La rebelle aux ailes brisées

La goëlette aux voiles irisées

 

Je suis l’Irréfutable

La Preuve par 6,

La vahiné

Qui de ses jolis pieds va charmer les sirènes

Et chatouiller les Tritons affamés

 

Je suis l’Infatigable

La grande Diseuse de Vérités-qui-fâchent

La redresseuse de torts

La Justice enfin rétablie

Je suis la Révolte

Au front des étudiants

 

Je suis la toute fine

La Grande

La Délaissée

La Belle-au-Bois-Dormant qui attend son baiser

En lisière des rêves agonisés

 

Je suis l’Acharnée

Qui ne recule que pour mieux sauter

Celle qui, point par point ira tisser sa toile

Pour tout englober

 

Je suis la Diane verte au regard sibyllin

A l’ironie fulgurante

Aux flèches fuselées

À la touche d’acier

 

La Vestale de Delphes aux pieds ensanglantés

Qui prédit la débâcle des lâches et des menteurs

La mise au ban des dévoyés

L’avènement certain de l’authenticité

Le retour annoncé de l’antique Splendeur

 

(décembre 2017)

Il était dit

Il était dit que de l’Espoir viendrait la Force, et que de la Force, l’Espoir tirerait ses dernières forces.

Il était dit qu’ils se reconnaîtraient, et que de cette reconnaissance naîtrait un nouvel Être, et que dans les bras l’un de l’autre ils se serreraient, se ressourceraient, se rasséréneraient. Et qu’ils puiseraient ensemble, à nouveau, à la source de Vie.

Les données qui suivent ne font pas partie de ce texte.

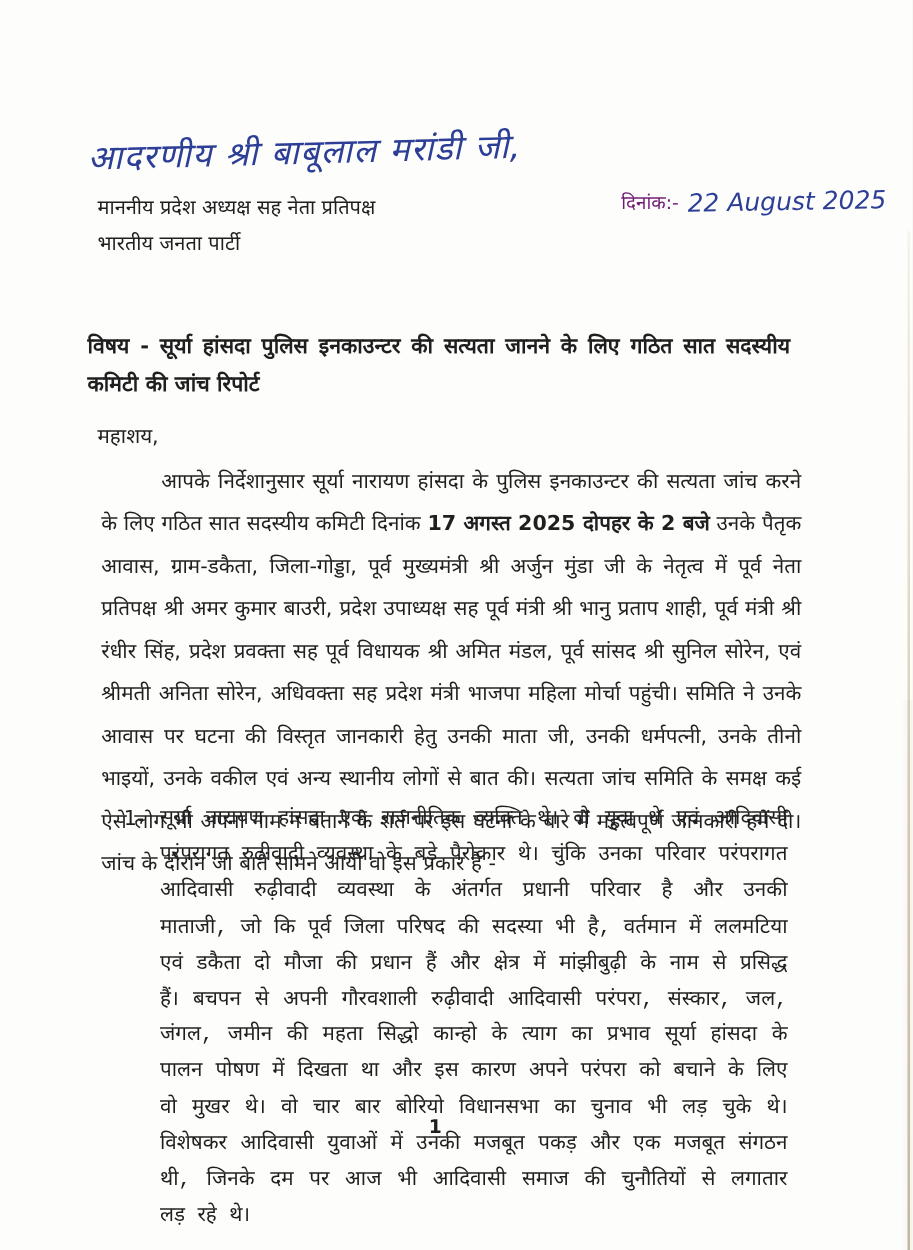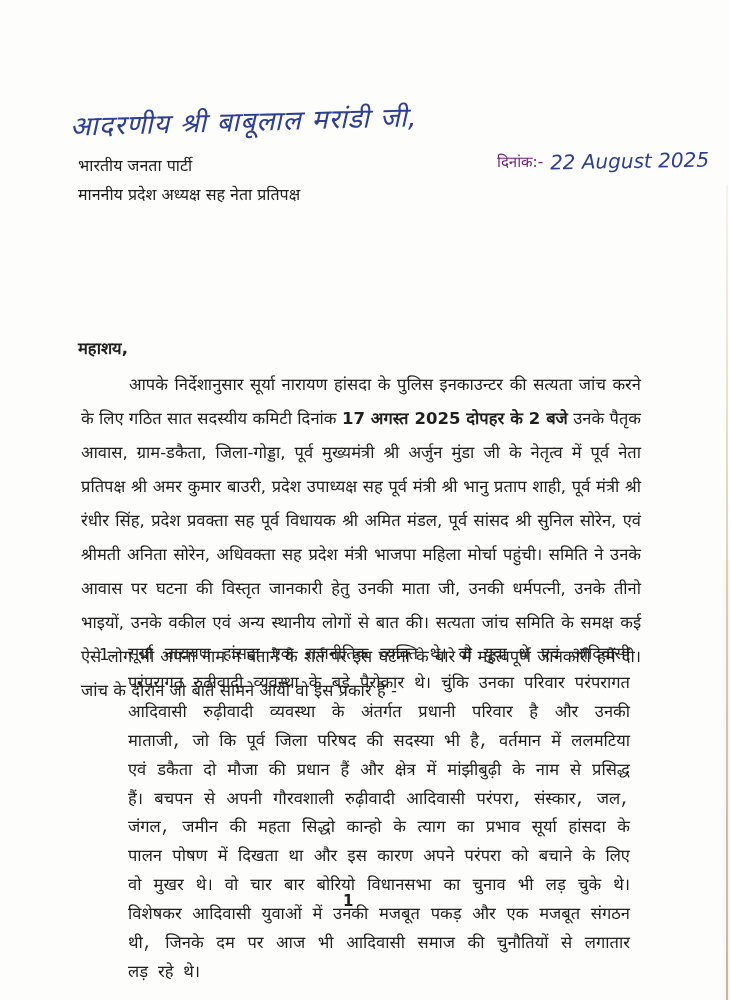"भारतीय जनता पार्टी" div { order: before "माननीय प्रदेश अध्यक्ष सह नेता" -> after "माननीय प्रदेश अध्यक्ष सह नेता" }
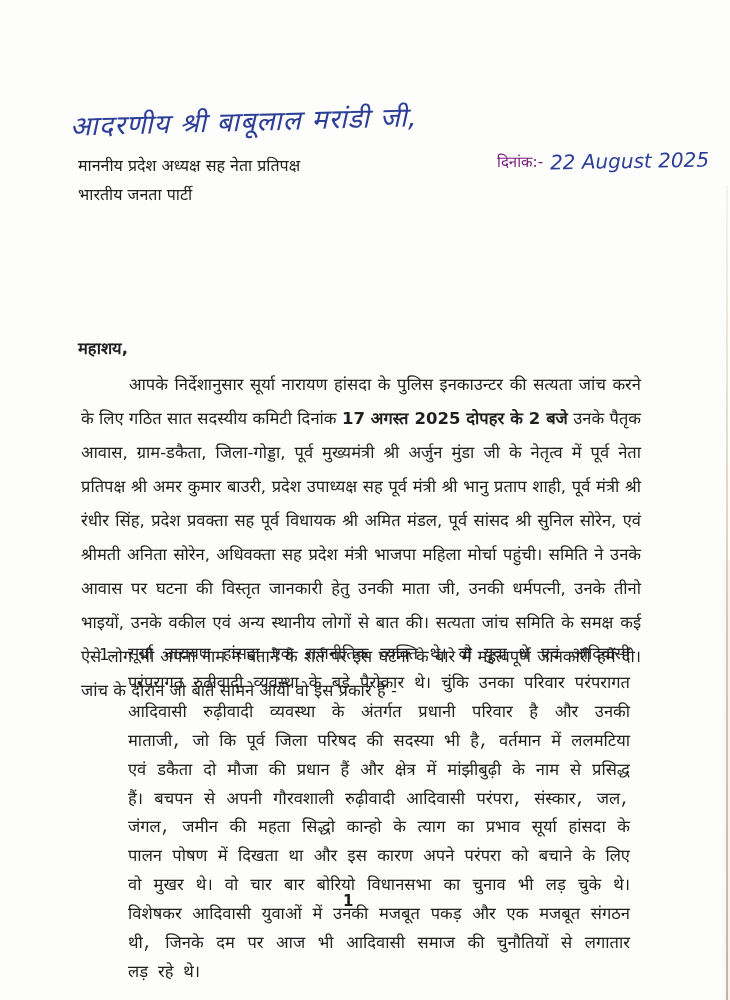"विषय - सूर्या हांसदा पुलिस" p.subject { html: none -> <p>विषय - सूर्या हांसदा पुलिस इनकाउन्टर की सत्यता जानने के लिए गठित सात सदस्यीय कमिटी की जांच रिपोर्ट</p> }
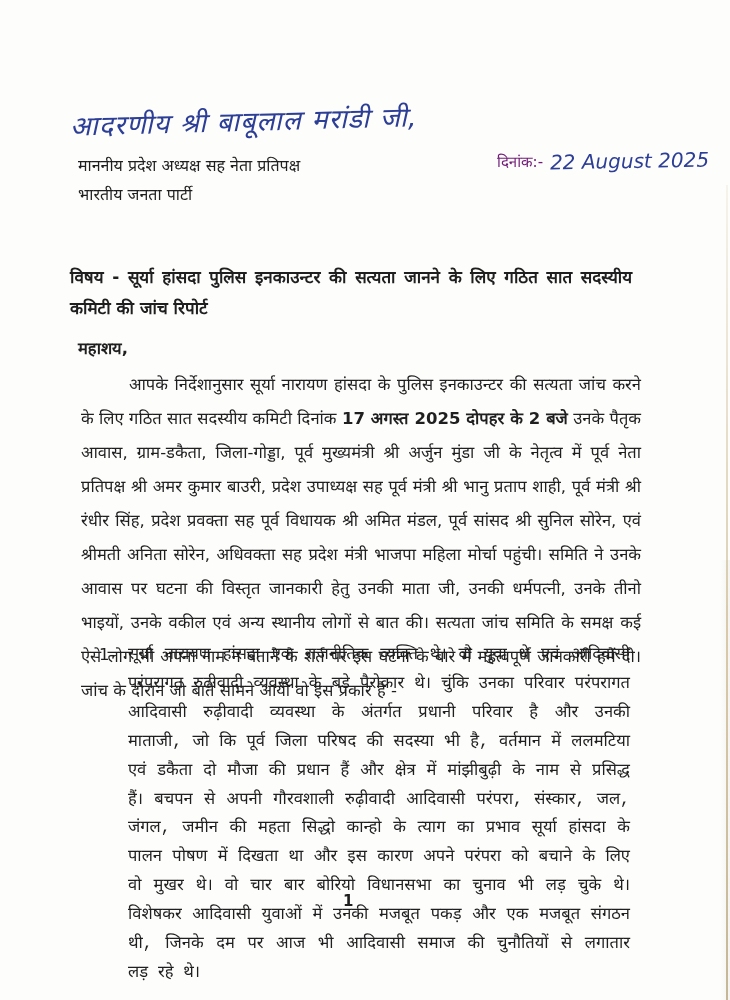"महाशय," .greeting { font-weight: bold -> none }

Il était dit que nul ne s’en apercevrait, à part le chant des oiseaux au petit matin.

Et ainsi vécut le monde jusqu’au jour du Lendemain.

Et ainsi mourut la nuit poursuivant ses chimères.

Et ainsi s’éteignit le feu dévastateur, et les mirages désincarnés perdirent de leur attrait.

Et alors, dans un nouveau monde encore incertain, le cours put attendre son temps, les failles purent s’ouvrir, laissant enfin passer la Lumière.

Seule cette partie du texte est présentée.